Plan Prince Georges 2035 FeatureThe Prince George’s County Planning Committee has all but took to a bull horn to tout the need for transit oriented development around PGCo’s 15 underutilized metro stops.  Despite the committee’s recommendations and proof from the surrounding area that transit oriented development brings revenue and businesses, more suburban housing units are coming down the pike for our county.  GreaterGreaterWashington reported, “Although there are nearly 15,000 approved suburban single-family homes in the pipeline, studies show that future homebuyers will be increasingly disinclined to buy them. Data from the Metropolitan Washington Council of Governments and George Mason University suggests that to meet future market demand, upwards of 60% (or 31,200) of the 52,000 new homes Prince George’s will need in the next 20 years should be multi-family homes.  CB-70, the bill that would extend the approvals for unbuilt subdivisions through 2015, will be introduced to the full council during their October 8 legislative session. It’s unclear when the other bills will be introduced, as these do not (yet) appear on the agenda.
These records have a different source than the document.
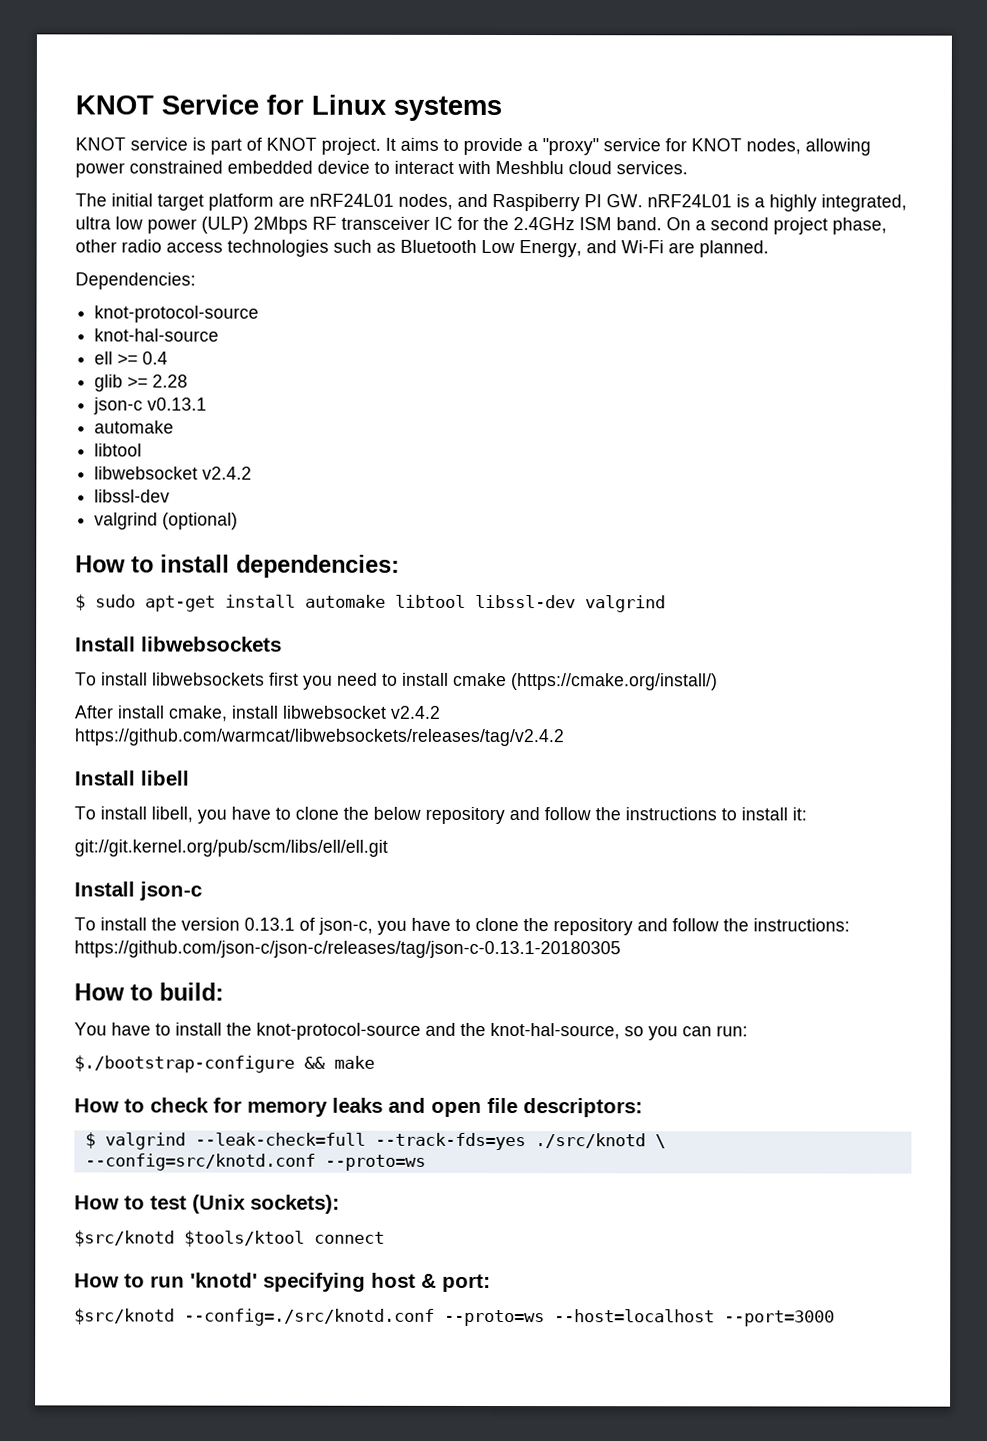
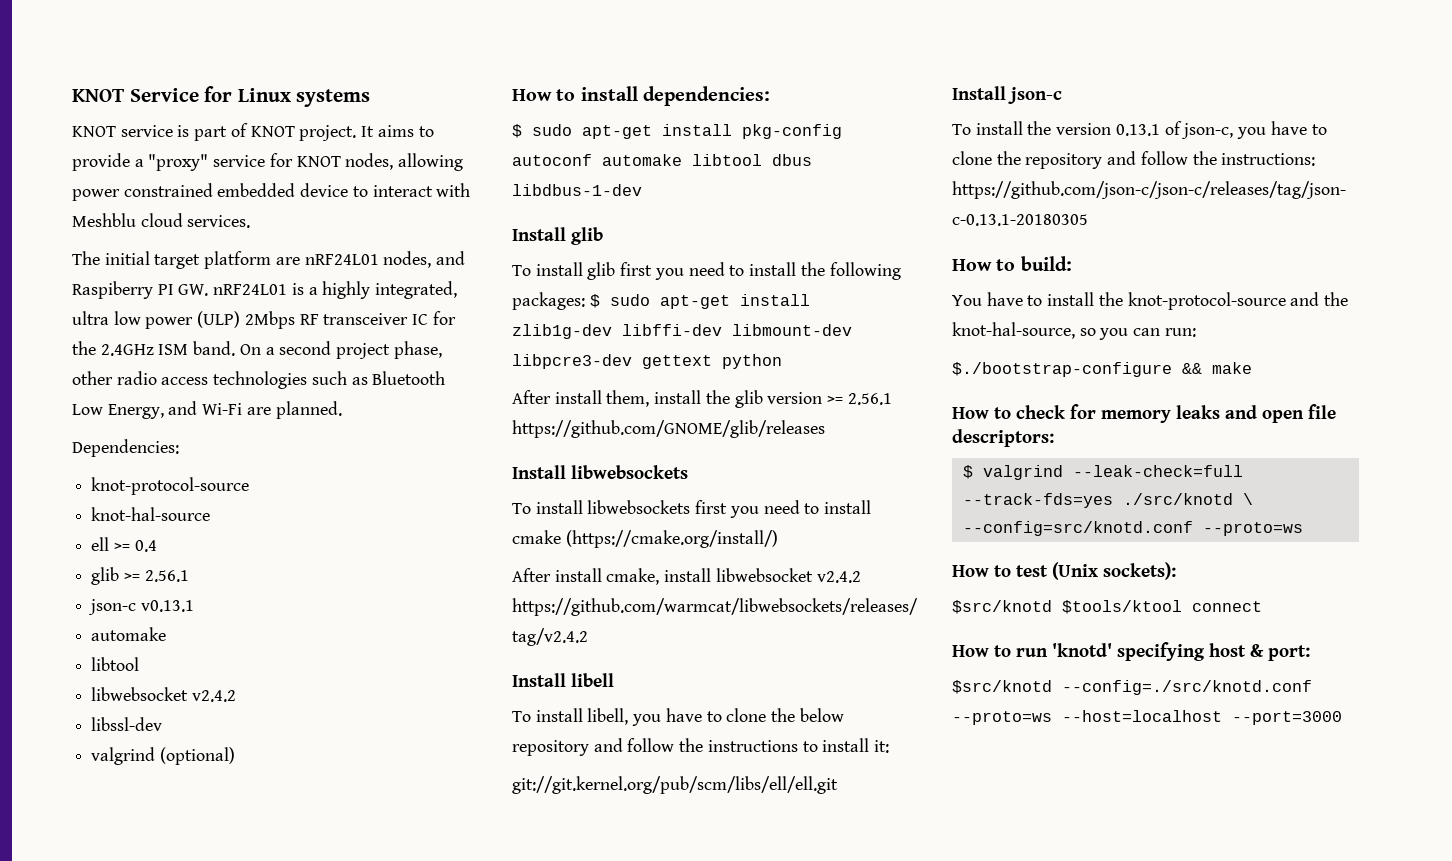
- glib >= 2.28
+ glib >= 2.56.1
- $ sudo apt-get install automake libtool libssl-dev valgrind
+ $ sudo apt-get install pkg-config autoconf automake libtool dbus libdbus-1-dev
+ Install glib
+ To install glib first you need to install the following packages: $ sudo apt-get install zlib1g-dev libffi-dev libmount-dev libpcre3-dev gettext python
+ After install them, install the glib version >= 2.56.1 https://github.com/GNOME/glib/releases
 According to the council’s standard legislative process, once a bill is introduced, a public hearing before the full council is scheduled to occur “not earlier than 14 days after introduction.” Therefore, there is still time to let the council know what you think about these bills.  You should direct any written comments to the Clerk of the Council, and copy the individual council members, whose email addresses you may find in the Maryland Manual. You may also make limited oral public comments at the hearing.  The recent housing crisis is not the main reason why many of these approved suburban single-family sprawl developments have gone unbuilt for 10 years. There’s simply less demand for the product these days. Instead of simply giving them the green light, county leaders would do well to rethink these projects and take advantage of the plentiful opportunities to build in established neighborhoods and around its 15 Metro stations.